# magcharger with 5761 bulb



## Bobpuvel (Jan 6, 2009)

Hey guys,
I've been looking around for ways to upgrade my magcharger.. I'm thinking I want to put a 5761 bulb in it... but I don't know what else I need to do in order to make it work... I need someone to tell me exactly what I need to do. also if I need a new battery, can I still use the charger for my MC. thanks.


----------



## mdocod (Jan 6, 2009)

A far as I understand it's a direct drop-in, no other modifications needed, just the bulb swap. I would be wrong about this so wait for more responses. I am trying to remember if this mod required a mica heat shield or if that was something else I was thinking of.

Eric


----------



## metlarules (Jan 6, 2009)

The reflector hole will need to be enlarged slightly to allow the bulb to fit through. It will also require a mica heat shield between the bulb and socket so it won't melt the plastic socket.


----------



## BigusLightus (Jan 6, 2009)

How and where does the mica shield fit in the MC. I have some but never figured out how to put them in. I'm probably overlooking something simple.


----------



## litho123 (Jan 6, 2009)

You'll see a set of pre-drilled holes for the "legs" of the bulb in the shield.

Center a dime over those holes, mark around the dime on the shield and trim.

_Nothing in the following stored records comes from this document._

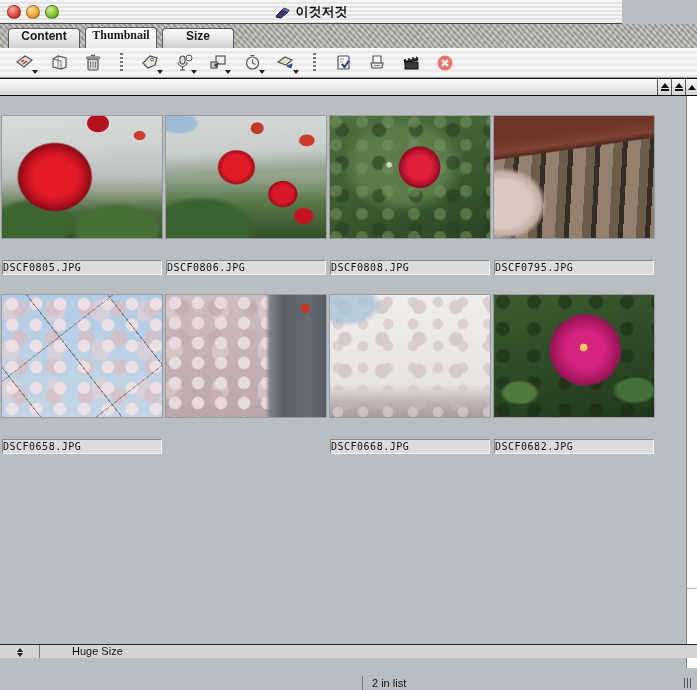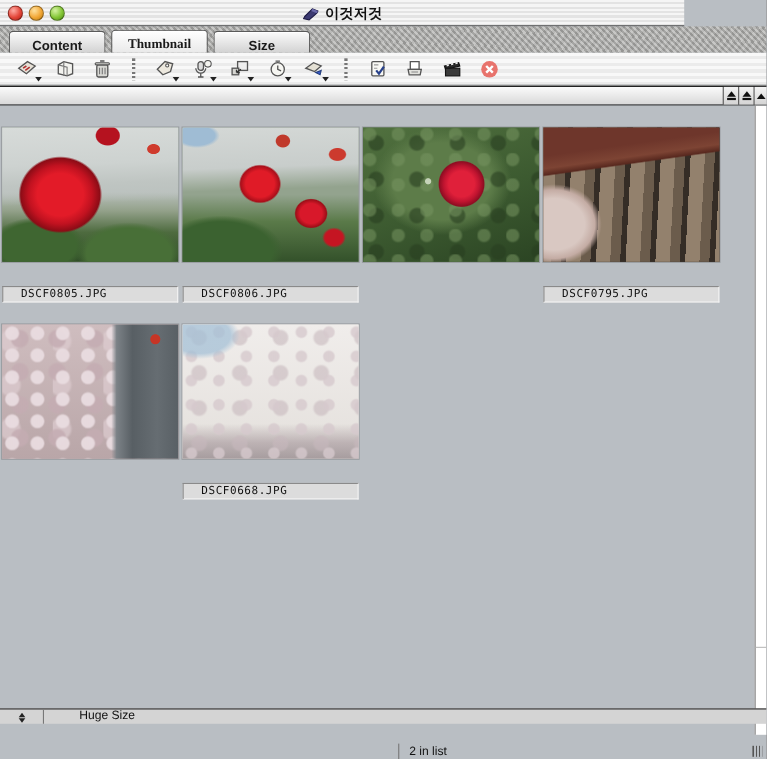--- a/index.html
+++ b/index.html
@@ -18,24 +18,24 @@
   .light.green{background:radial-gradient(circle at 35% 30%,#d6f3a4,#84c636 55%,#4d8c12);}
   .title-wrap{position:absolute;left:0;right:0;top:0;height:24px;display:flex;align-items:center;justify-content:center;gap:5px;pointer-events:none;}
   .title-text{font-size:13px;font-weight:bold;color:#111;}
 
   
   .tabstrip{position:absolute;left:0;top:24px;width:697px;height:24px;
     background:#b0b0ae;
     background-image:repeating-linear-gradient(47deg,rgba(255,255,255,.22) 0 2px,rgba(0,0,0,.10) 2px 4px),
       repeating-linear-gradient(-53deg,rgba(255,255,255,.10) 0 3px,rgba(0,0,0,.06) 3px 6px);
     display:flex;align-items:flex-end;}
-  .tab{width:88px;height:20px;margin-right:5px;border:1px solid #5a5a5a;border-bottom:none;
+  .tab{width:72px;height:20px;margin-right:5px;border:1px solid #5a5a5a;border-bottom:none;
     border-radius:4px 4px 0 0;background:linear-gradient(180deg,#fbfbfb,#d2d2d2);
     box-shadow:inset 0 1px 0 #fff;font-size:12px;font-weight:bold;color:#1a1a1a;
-    display:flex;align-items:flex-end;justify-content:center;cursor:pointer;}
+    display:flex;align-items:flex-start;justify-content:center;cursor:pointer;}
   .tab:first-child{margin-left:8px;}
   .tab.active{background:linear-gradient(180deg,#ffffff,#e9e9e9);height:21px;font-family:Liberation Serif, serif;}
 
   
   .toolbar{position:absolute;left:0;top:48px;width:697px;height:30px;
     background:repeating-linear-gradient(180deg,#f8f8f8 0 3px,#ebebeb 3px 6px);
     border-bottom:1px solid #9a9a9a;display:flex;align-items:center;}
   .tbtn{position:relative;width:26px;height:24px;margin:0 4px;display:flex;align-items:center;justify-content:center;cursor:pointer;}
   .tbtn svg{display:block;}
   .dd{position:absolute;right:0;bottom:1px;width:0;height:0;border-left:3px solid transparent;border-right:3px solid transparent;border-top:4px solid #222;}
@@ -53,21 +53,21 @@
   .sbtn .glyph{display:flex;flex-direction:column;align-items:center;}
 
   
   .content{position:absolute;left:0;top:96px;width:686px;height:580px;background:#b9bec3;overflow:hidden;}
   .grid{display:flex;flex-wrap:wrap;align-content:flex-start;padding-left:2px;}
   .cell{width:160px;margin:20px 4px 0 0;cursor:pointer;}
   .thumb{width:160px;height:122px;box-shadow:0 0 0 1px rgba(0,0,0,.18);}
   .fname{width:160px;height:15px;margin-top:22px;background:#dcdcdc;
     border:1px solid;border-color:#8a8a8a #f2f2f2 #f2f2f2 #8a8a8a;
     font-family:"DejaVu Sans Mono","Liberation Mono",monospace;font-size:10px;line-height:13px;
-    color:#111;padding-left:16px;letter-spacing:.5px;overflow:hidden;}
+    color:#111;padding-left:0;letter-spacing:.5px;overflow:hidden;}
 
   
   .vscroll{position:absolute;right:0;top:96px;width:11px;height:572px;background:#fff;border-left:1px solid #808080;cursor:pointer;}
   .vscroll .mark{position:absolute;left:0;right:0;top:86%;height:1px;background:#bbb;}
 
   
   .statusbar{position:absolute;left:0;top:644px;width:697px;height:14px;background:#d4d4d4;
     border-top:1px solid #2a2a2a;display:flex;align-items:flex-start;font-size:11px;color:#111;overflow:hidden;}
   .sizebox{width:40px;height:14px;display:flex;align-items:center;justify-content:center;border-right:1px solid #777;cursor:pointer;}
   .updown{display:flex;flex-direction:column;gap:1px;align-items:center;}
@@ -301,31 +301,40 @@
         <div class="cell">
           <div class="thumb art-rose-street-a"></div>
           <div class="fname">DSCF0805.JPG</div>
         </div>
         <div class="cell">
           <div class="thumb art-rose-street-b"></div>
           <div class="fname">DSCF0806.JPG</div>
         </div>
         <div class="cell">
           <div class="thumb art-rose-bush"></div>
+          <div class="fname">DSCF0808.JPG</div>
         </div>
         <div class="cell">
           <div class="thumb art-brick-columns"></div>
           <div class="fname">DSCF0795.JPG</div>
         </div>
         <div class="cell">
+          <div class="thumb art-blossoms-sky"></div>
+          <div class="fname">DSCF0658.JPG</div>
+        </div>
+        <div class="cell">
           <div class="thumb art-blossom-street"></div>
         </div>
         <div class="cell">
           <div class="thumb art-blossoms-pale"></div>
           <div class="fname">DSCF0668.JPG</div>
+        </div>
+        <div class="cell">
+          <div class="thumb art-magenta-flower"></div>
+          <div class="fname">DSCF0682.JPG</div>
         </div>
       </div>
   </div>
 
   <div class="vscroll">
       <div class="mark"></div>
     </div>
 
   <div class="statusbar">
     <div class="sizebox">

Then I put the bulb legs thru the shield, and then insert the bulb in the MC. I then check that it doesn't interfere with the reflector cam.


----------



## ANDREAS FERRARI (Jan 6, 2009)

There are pictures somewhere around here but I don't know where.As I remember you cut out a piece the size of a dime.Then you put two holes in it to allow the pins to pass thru.Then place it between the bulb and the base.


----------



## BigusLightus (Jan 6, 2009)

I feel enlightened. Thank you both for your instructions. :twothumbs


----------



## Neubauej (Jan 6, 2009)

As previously stated, you will need to enlarge the reflector hole, and either use a mica shield, or space the bulb up a little bit from the bipin holder, other than that, just fire her up, and enjoy.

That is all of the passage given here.